Je vois ici tout le contraire ; et, de plus, je vois dans chaque partie de la phrase française un sens achevé qui me fait attendre un nouveau sens, une nouvelle action. Si je dis, comme dans le latin : « Goliath, homme d’une procérité inusitée, l’adolescent David », je ne vois là qu’un géant, qu’un enfant ; point de commencement d’action ; peut-être que l’enfant prie le géant de lui abattre des noix ; et peu m’importe.
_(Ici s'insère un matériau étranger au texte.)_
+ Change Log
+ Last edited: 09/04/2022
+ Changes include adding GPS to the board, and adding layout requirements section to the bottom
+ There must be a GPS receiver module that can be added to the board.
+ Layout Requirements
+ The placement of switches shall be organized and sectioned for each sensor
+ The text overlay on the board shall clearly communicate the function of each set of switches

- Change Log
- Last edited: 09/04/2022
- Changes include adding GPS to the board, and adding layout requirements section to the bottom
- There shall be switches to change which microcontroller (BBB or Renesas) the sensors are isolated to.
Mais, « David, à peine dans son adolescence, sans autres armes qu’une simple fronde » : voilà déjà un sens complet, voilà un enfant avec une fronde ; qu’en va-t-il faire ? il renverse ; qui ? un géant ; comment ? en l’atteignant au front. Il lui arrache son grand sabre ; pourquoi ? pour couper la tête du géant. Y a-t-il une gradation plus marquée ?

Mais ce n’était pas de tels exemples que l’auteur du Mécanisme du langage devait proposer. Que ne rapportait-il de beaux vers de Racine ? que n’en comparait-il la syntaxe naturelle avec les inversions admises dans toutes nos anciennes poésies ?

Jusqu’ici la Fortune et la Victoire mêmes
Cachaient mes cheveux blancs sous trente diadèmes.
Mais ce temps-là n’est plus. . . . . . . . . . . . . . . . . . .

(Mithridate, acte III, scène v.)

Transposez les termes selon le génie latin, à la manière de Ronsard : « Sous diadèmes trente cachaient mes cheveux blancs Fortune et Victoire mêmes. Plus n’est ce temps heureux ! »

C’est ainsi que nous écrivions autrefois ; il n’aurait tenu qu’à nous de continuer ; mais nous avons senti que cette construction ne convenait pas au génie de notre langue, qu’il faut toujours consulter. Ce génie, qui est celui du dialogue, triomphe dans la tragédie et dans la comédie, qui n’est qu’un dialogue continuel ; il plaît dans tout ce qui demande de la naïveté, de l’agrément, dans l’art de narrer, d’expliquer, etc. Il s’accommode peut-être assez peu de l’ode, qui demande, dit-on, une espèce d’ivresse et de désordre, et qui autrefois exigeait de la musique.

Quoi qu’il en soit, connaissez bien le génie de votre langue ; et, si vous avez du génie, mêlez-vous peu des langues étrangères, et surtout des orientales, à moins que vous n’ayez vécu trente ans dans Alep.